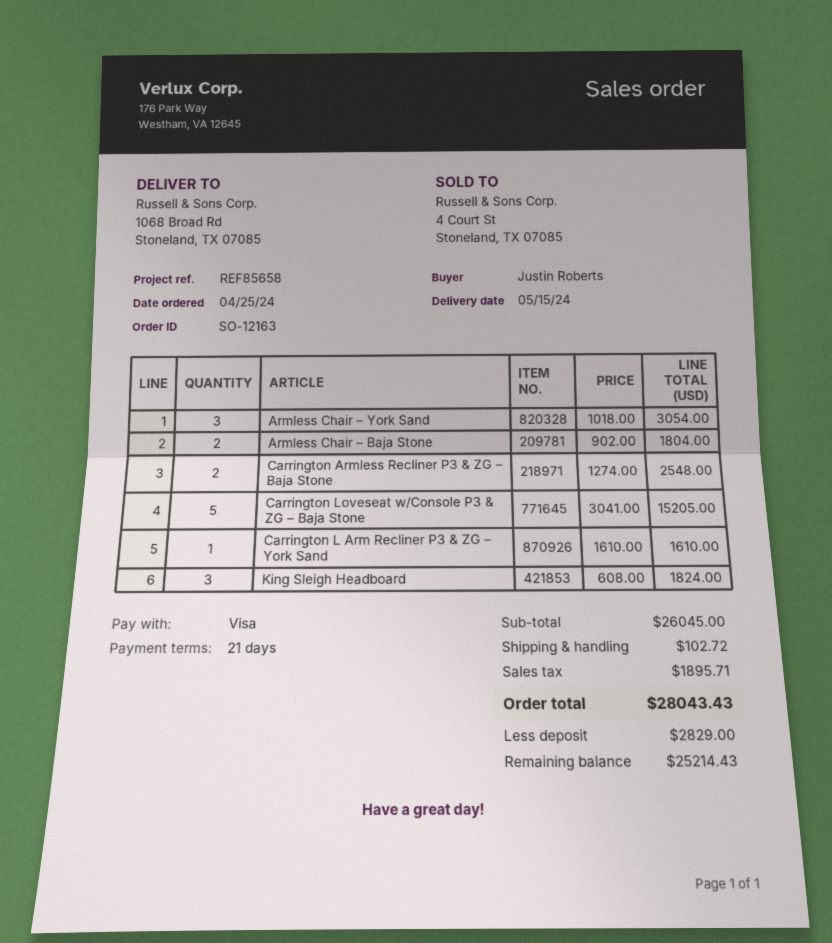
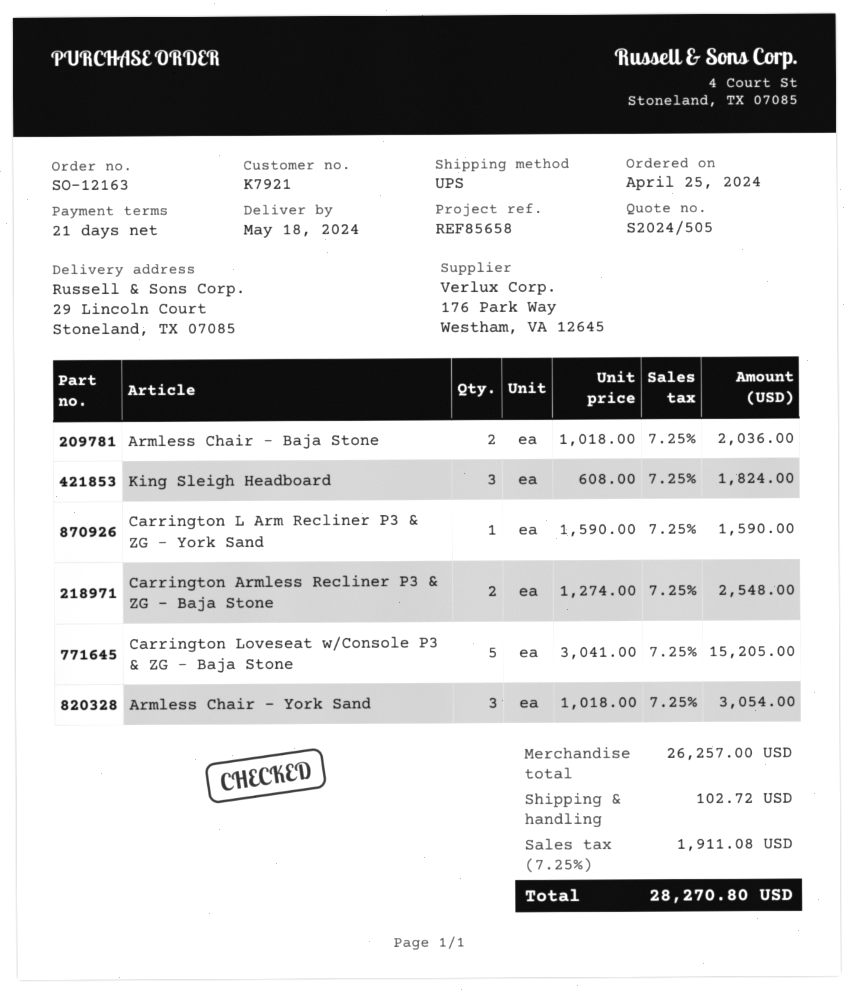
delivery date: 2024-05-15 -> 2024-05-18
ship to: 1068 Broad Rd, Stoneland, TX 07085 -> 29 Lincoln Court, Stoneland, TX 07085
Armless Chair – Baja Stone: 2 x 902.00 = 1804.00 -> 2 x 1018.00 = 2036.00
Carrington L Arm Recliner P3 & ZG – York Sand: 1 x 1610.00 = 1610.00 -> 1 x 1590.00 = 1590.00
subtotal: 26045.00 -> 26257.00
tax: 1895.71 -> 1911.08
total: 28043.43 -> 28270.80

...

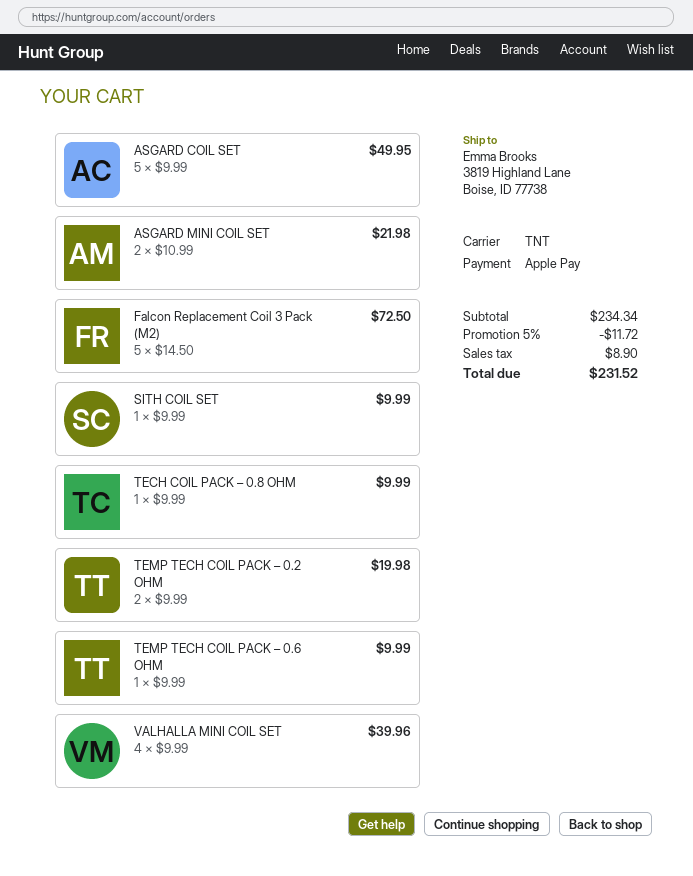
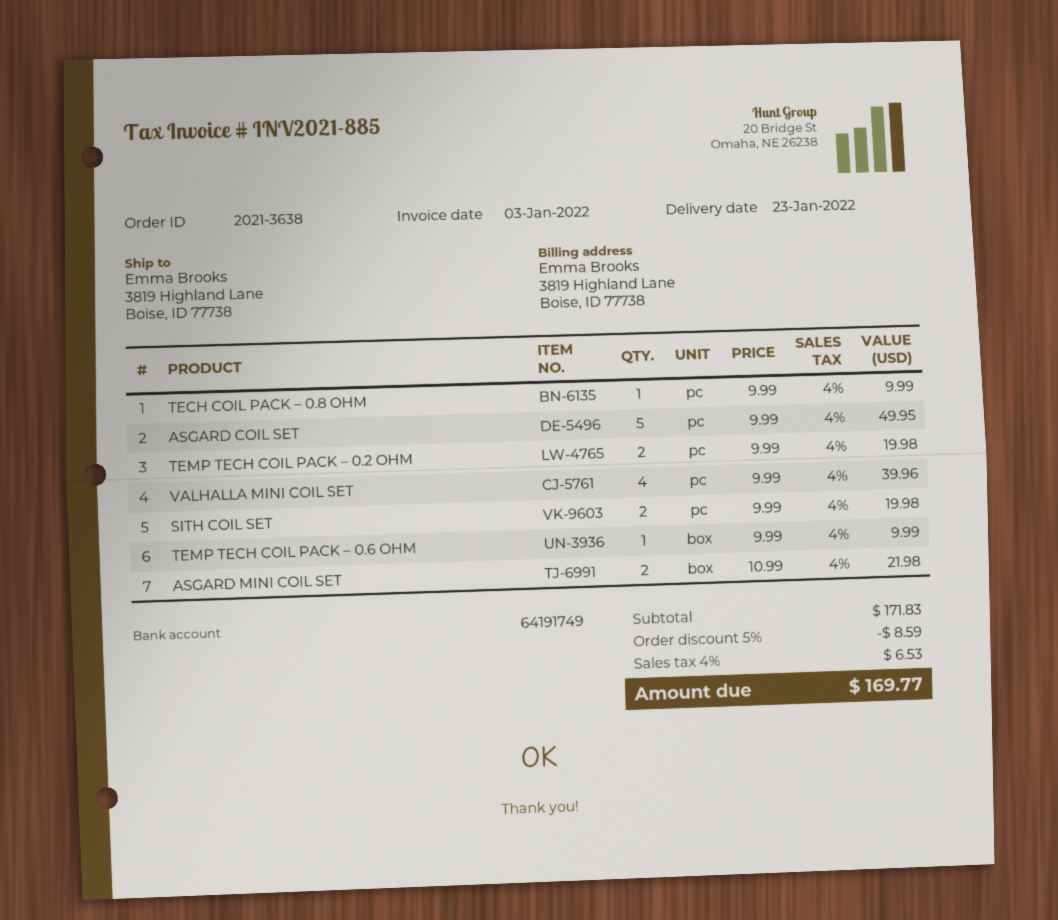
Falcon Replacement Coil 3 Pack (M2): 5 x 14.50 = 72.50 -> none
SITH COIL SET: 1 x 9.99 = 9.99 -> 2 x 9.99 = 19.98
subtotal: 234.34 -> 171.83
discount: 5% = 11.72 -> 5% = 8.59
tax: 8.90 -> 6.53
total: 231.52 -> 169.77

_Task to complete_. Return a word-for-word copy of the lines above from the one holding "SITH COIL SET: 1" through the one holding "total: 231.52 -> 169.77", with both of them included and nothing besides.

_Answer to this task_.
SITH COIL SET: 1 x 9.99 = 9.99 -> 2 x 9.99 = 19.98
subtotal: 234.34 -> 171.83
discount: 5% = 11.72 -> 5% = 8.59
tax: 8.90 -> 6.53
total: 231.52 -> 169.77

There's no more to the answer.